- **YOUR TASK**: Transcribe exactly the lines from the one holding "Physalis Ext. Ginkgo" to the end of the data below, including both of those lines and no others.

[Change listing data]
----
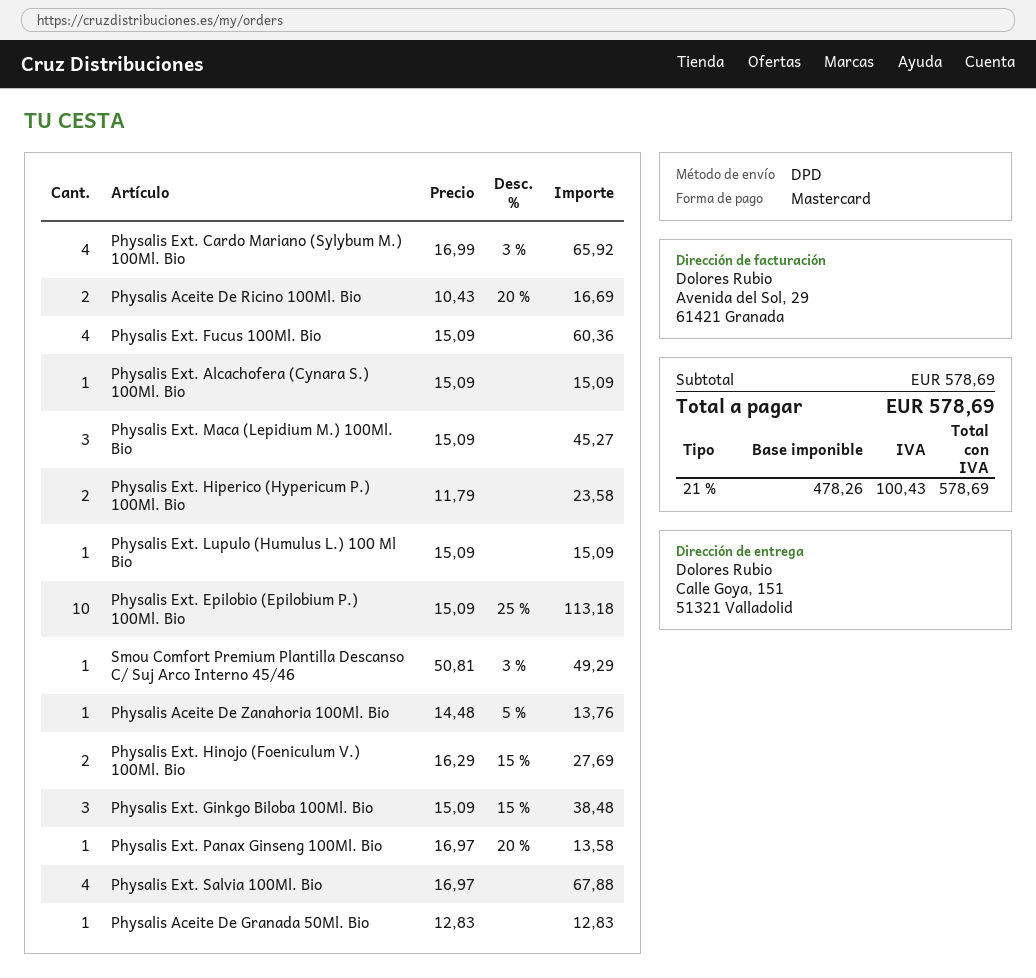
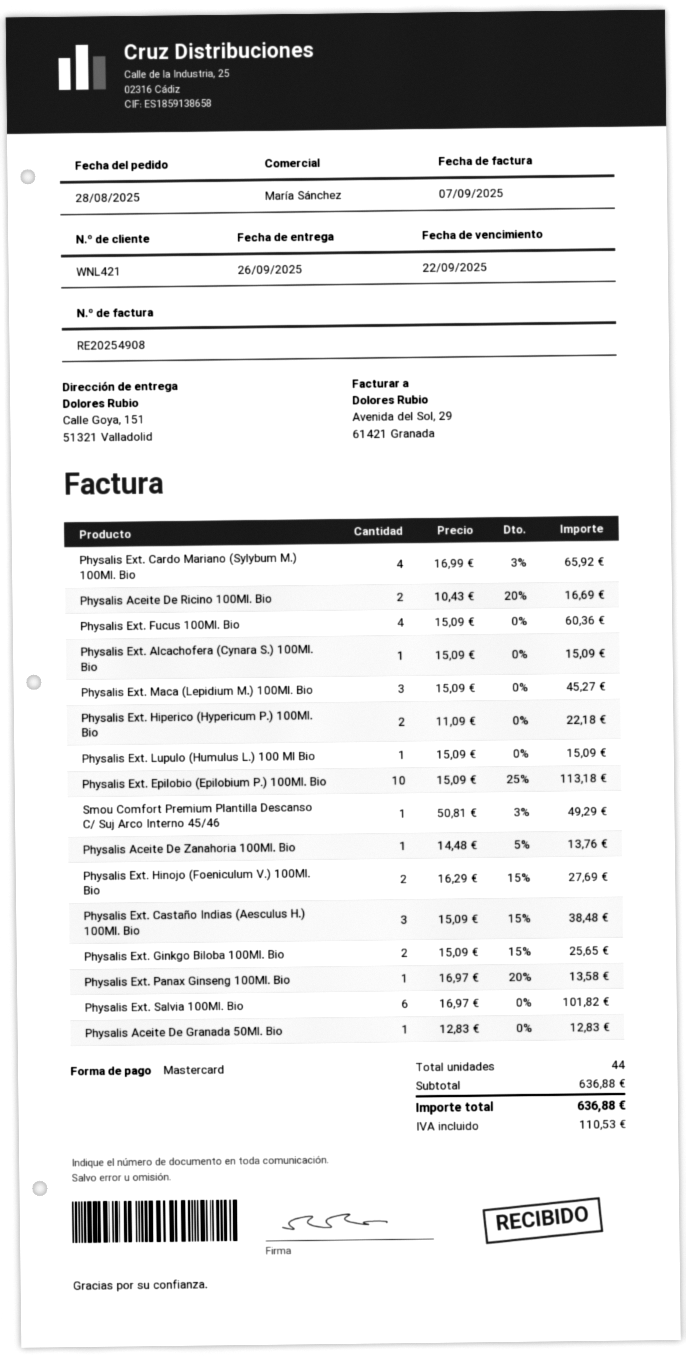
Physalis Ext. Hiperico (Hypericum P.) 100Ml. Bio: 2 x 11.79 = 23.58 -> 2 x 11.09 = 22.18
Physalis Ext. Ginkgo Biloba 100Ml. Bio: 3 x 15.09 - 15% = 38.48 -> 2 x 15.09 - 15% = 25.65
Physalis Ext. Salvia 100Ml. Bio: 4 x 16.97 = 67.88 -> 6 x 16.97 = 101.82
Physalis Ext. Castaño Indias (Aesculus H.) 100Ml. Bio: none -> 3 x 15.09 - 15% = 38.48
subtotal: 578.69 -> 636.88
tax: 100.43 -> 110.53
total: 578.69 -> 636.88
----
- **SOLVED EXERCISE**:
Physalis Ext. Ginkgo Biloba 100Ml. Bio: 3 x 15.09 - 15% = 38.48 -> 2 x 15.09 - 15% = 25.65
Physalis Ext. Salvia 100Ml. Bio: 4 x 16.97 = 67.88 -> 6 x 16.97 = 101.82
Physalis Ext. Castaño Indias (Aesculus H.) 100Ml. Bio: none -> 3 x 15.09 - 15% = 38.48
subtotal: 578.69 -> 636.88
tax: 100.43 -> 110.53
total: 578.69 -> 636.88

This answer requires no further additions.